Hello Segher:
On 21/02/23 4:34 pm, Segher Boessenkool wrote:
> Hi!
>
> On Tue, Feb 21, 2023 at 02:18:25PM +0530, Ajit Agarwal wrote:
>> This patch replaces fmr instruction 6 cycles with 2 cycles xxlor instruction
>> for p7 and p8 architecture.
>>
>> I have implemented with switch and cases otherwise it is difficult to
>> accommodate
>> xxlor with p7 and p8 and fmr for other architectures.
>
> Please domn't use a switch, it isn't needed. Instead use the "isa"
> attribute (with p7v here), and put the preferred alternative first.

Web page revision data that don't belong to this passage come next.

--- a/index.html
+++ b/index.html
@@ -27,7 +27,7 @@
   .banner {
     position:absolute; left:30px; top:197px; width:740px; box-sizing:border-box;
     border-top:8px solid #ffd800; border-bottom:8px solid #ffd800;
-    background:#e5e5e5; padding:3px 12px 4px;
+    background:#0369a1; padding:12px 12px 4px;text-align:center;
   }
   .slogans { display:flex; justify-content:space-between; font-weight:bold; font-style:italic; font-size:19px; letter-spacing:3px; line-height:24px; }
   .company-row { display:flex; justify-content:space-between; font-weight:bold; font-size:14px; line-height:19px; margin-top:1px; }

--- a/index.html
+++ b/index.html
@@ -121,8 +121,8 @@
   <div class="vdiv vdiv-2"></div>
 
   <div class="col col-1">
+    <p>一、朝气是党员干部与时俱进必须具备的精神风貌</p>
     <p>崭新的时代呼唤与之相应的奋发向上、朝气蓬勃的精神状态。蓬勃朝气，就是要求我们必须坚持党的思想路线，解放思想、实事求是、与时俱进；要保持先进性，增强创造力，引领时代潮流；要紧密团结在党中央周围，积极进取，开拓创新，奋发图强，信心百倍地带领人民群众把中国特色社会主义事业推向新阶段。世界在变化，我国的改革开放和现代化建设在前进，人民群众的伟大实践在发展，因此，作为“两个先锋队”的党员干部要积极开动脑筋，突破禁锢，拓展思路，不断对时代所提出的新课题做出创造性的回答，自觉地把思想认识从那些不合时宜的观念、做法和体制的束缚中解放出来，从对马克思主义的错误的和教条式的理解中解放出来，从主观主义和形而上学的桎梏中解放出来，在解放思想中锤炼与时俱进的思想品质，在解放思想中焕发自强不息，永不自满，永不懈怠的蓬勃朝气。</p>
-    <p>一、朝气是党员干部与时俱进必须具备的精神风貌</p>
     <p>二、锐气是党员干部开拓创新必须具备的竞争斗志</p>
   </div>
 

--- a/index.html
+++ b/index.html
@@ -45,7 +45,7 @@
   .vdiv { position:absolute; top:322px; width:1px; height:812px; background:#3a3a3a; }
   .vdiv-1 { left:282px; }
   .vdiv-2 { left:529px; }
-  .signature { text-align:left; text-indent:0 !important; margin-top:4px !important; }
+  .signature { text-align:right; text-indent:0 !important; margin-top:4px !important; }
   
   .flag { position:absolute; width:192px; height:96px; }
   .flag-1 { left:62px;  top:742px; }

I am not sure how this is possible without switch and using only "isa".
>
>> rs6000: fmr gets used instead of faster xxlor [PR93571]
>
> rs6000: Use xxlor instead of fmr where possible
>
>> This patch replaces 6 cycles fmr instruction with xxlor
>> 2 cycles in p8 and p7 architecture.
>
> No, it also does it on all later architectures.
>
> Do you have any actual timings (i.e. from hardware, not documentation)?
>
>> * config/rs6000/rs6000.md (*movdf_hardfloat64): Replace fmr with xxlor
>> instruction.
>
> Line too long. And, that is not what the patch does. Changelog should
> be totally boring just saying what the patch changes. If the patch
> changes things other than what thechangelog says your reviewer will
> think something went missin somewhere :-)
I will correct this.
>
>> - "@
>> - stfd%U0%X0 %1,%0
>> - lfd%U1%X1 %0,%1
>> - xxlor %0,%1,%1
>
> That is not what is currently in trunk, so your patch cannot apply.
>
>> + switch (which_alternative) {
>> + case 0 : return "stfd%U0%X0 %1,%0";
>> + case 1 : return "lfd%U1%X1 %0,%1";
>
> Formatting is all incorrect. We dom't need or want a switch at all, but
> correct would be:
> switch (which_alternative)
> {
> case 0:
> return "stfd%U0%X0 %1,%0";
> case 1:
> return "lfd%U1%X1 %0,%1";
>
> etc.
I will correct that.
>
>> + case 2 : if ((TARGET_VSX || TARGET_P8_VECTOR)
>> + && !TARGET_P9_VECTOR
>> + && !TARGET_POWER10)
>> + return "xxlor %0,%1,%1";
>> + else
>> + return "fmr %0,%1";
>
> Ah, so you are excluding p9 and p10 here. Hrm. That should be written
> TARGET_VSX && !TARGET_P9_VECTOR, none of the rest is needed; but is that
> a good idea at all?
>
> Please use %xN for VSX arguments whenever possible. If this alternative
> allows only the low numbered vector registers, that is a hint that you
> probably should write this differently (and %xN is harmless then).
>
>> + return "unreachable";
>
> No, never do that. There is "gcc_unreachable ()" if you need it.
>
I will also correct this.
> So, let's first do actual timings, and see if it is better on p9 and
> p10 as well (or at least not worse).
>
>
> Segher
Thanks & Regards
Ajit